What needs to be done - A word-for-word copy of every entry below is required; the images do not belong in it.

Data provided -
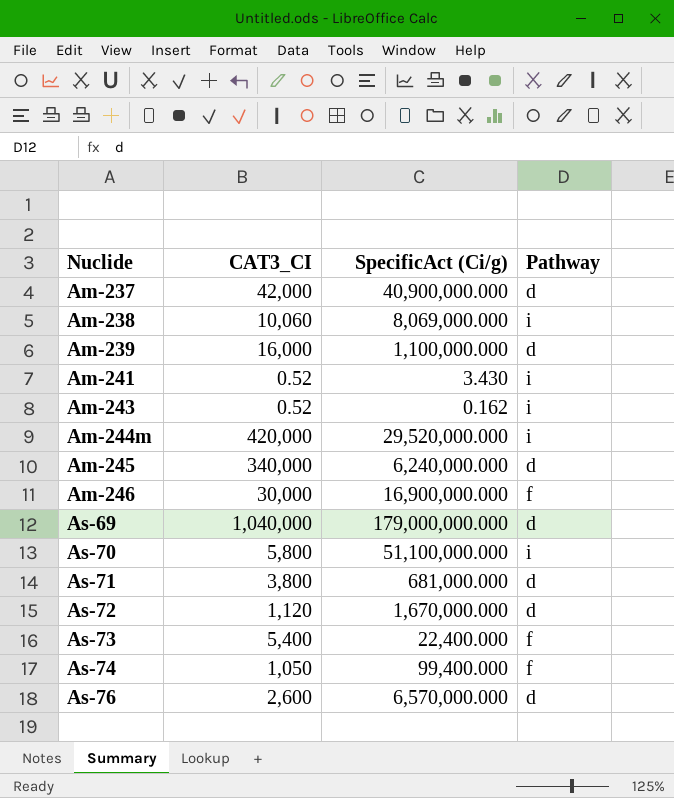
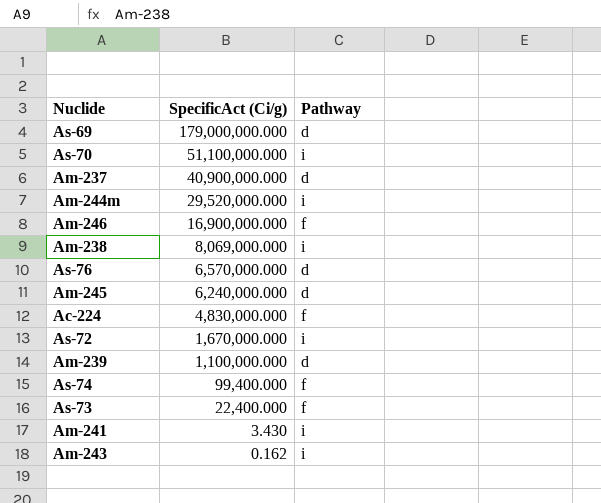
row order: Nuclide ascending -> SpecificAct (Ci/g) descending
column CAT3_CI | position: 2 -> none
row As-71: 3,800 | 681,000.000 | d -> none
row Ac-224: none -> 4,830,000.000 | f
As-72 | Pathway: d -> i

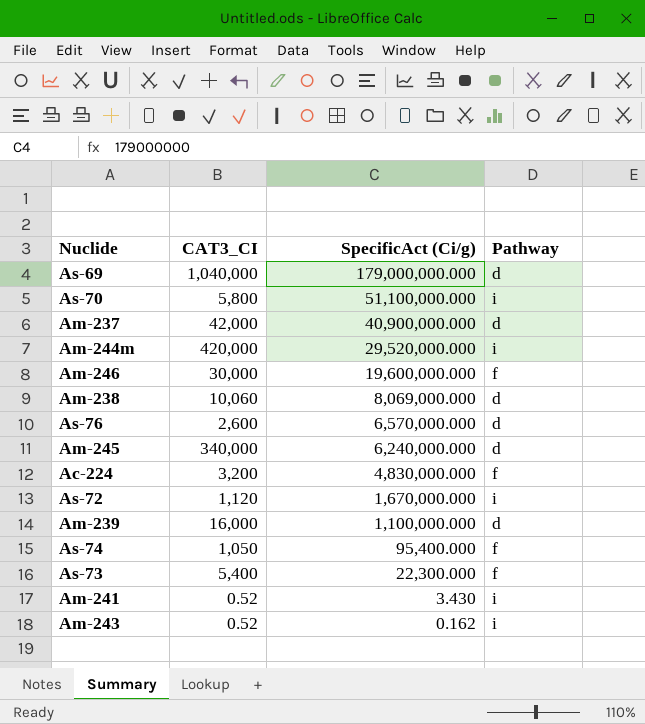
column CAT3_CI | position: none -> 2
Am-246 | SpecificAct (Ci/g): 16,900,000.000 -> 19,600,000.000
Am-238 | Pathway: i -> d
As-74 | SpecificAct (Ci/g): 99,400.000 -> 95,400.000
As-73 | SpecificAct (Ci/g): 22,400.000 -> 22,300.000

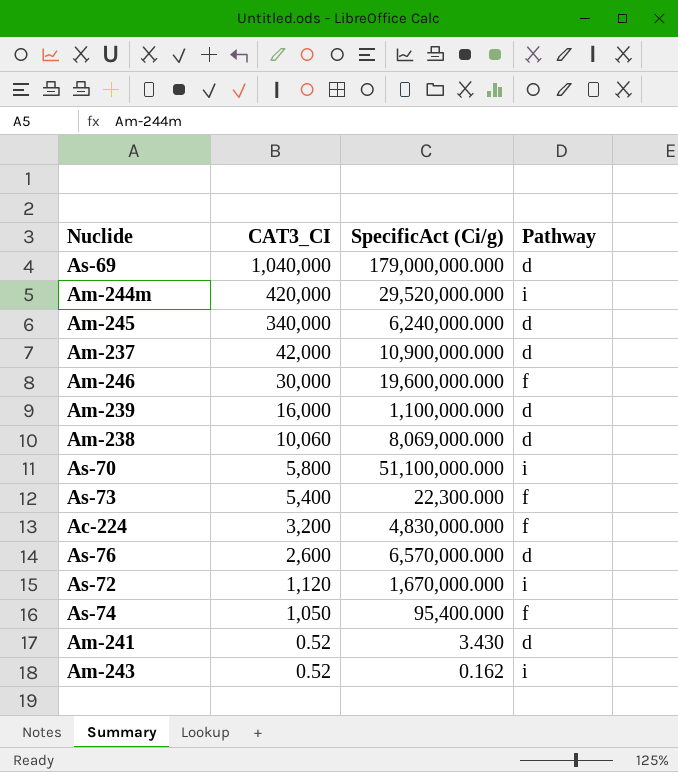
row order: SpecificAct (Ci/g) descending -> CAT3_CI descending
Am-237 | SpecificAct (Ci/g): 40,900,000.000 -> 10,900,000.000
Am-241 | Pathway: i -> d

Result for this exercise -
row order: Nuclide ascending -> SpecificAct (Ci/g) descending
column CAT3_CI | position: 2 -> none
row As-71: 3,800 | 681,000.000 | d -> none
row Ac-224: none -> 4,830,000.000 | f
As-72 | Pathway: d -> i

column CAT3_CI | position: none -> 2
Am-246 | SpecificAct (Ci/g): 16,900,000.000 -> 19,600,000.000
Am-238 | Pathway: i -> d
As-74 | SpecificAct (Ci/g): 99,400.000 -> 95,400.000
As-73 | SpecificAct (Ci/g): 22,400.000 -> 22,300.000

row order: SpecificAct (Ci/g) descending -> CAT3_CI descending
Am-237 | SpecificAct (Ci/g): 40,900,000.000 -> 10,900,000.000
Am-241 | Pathway: i -> d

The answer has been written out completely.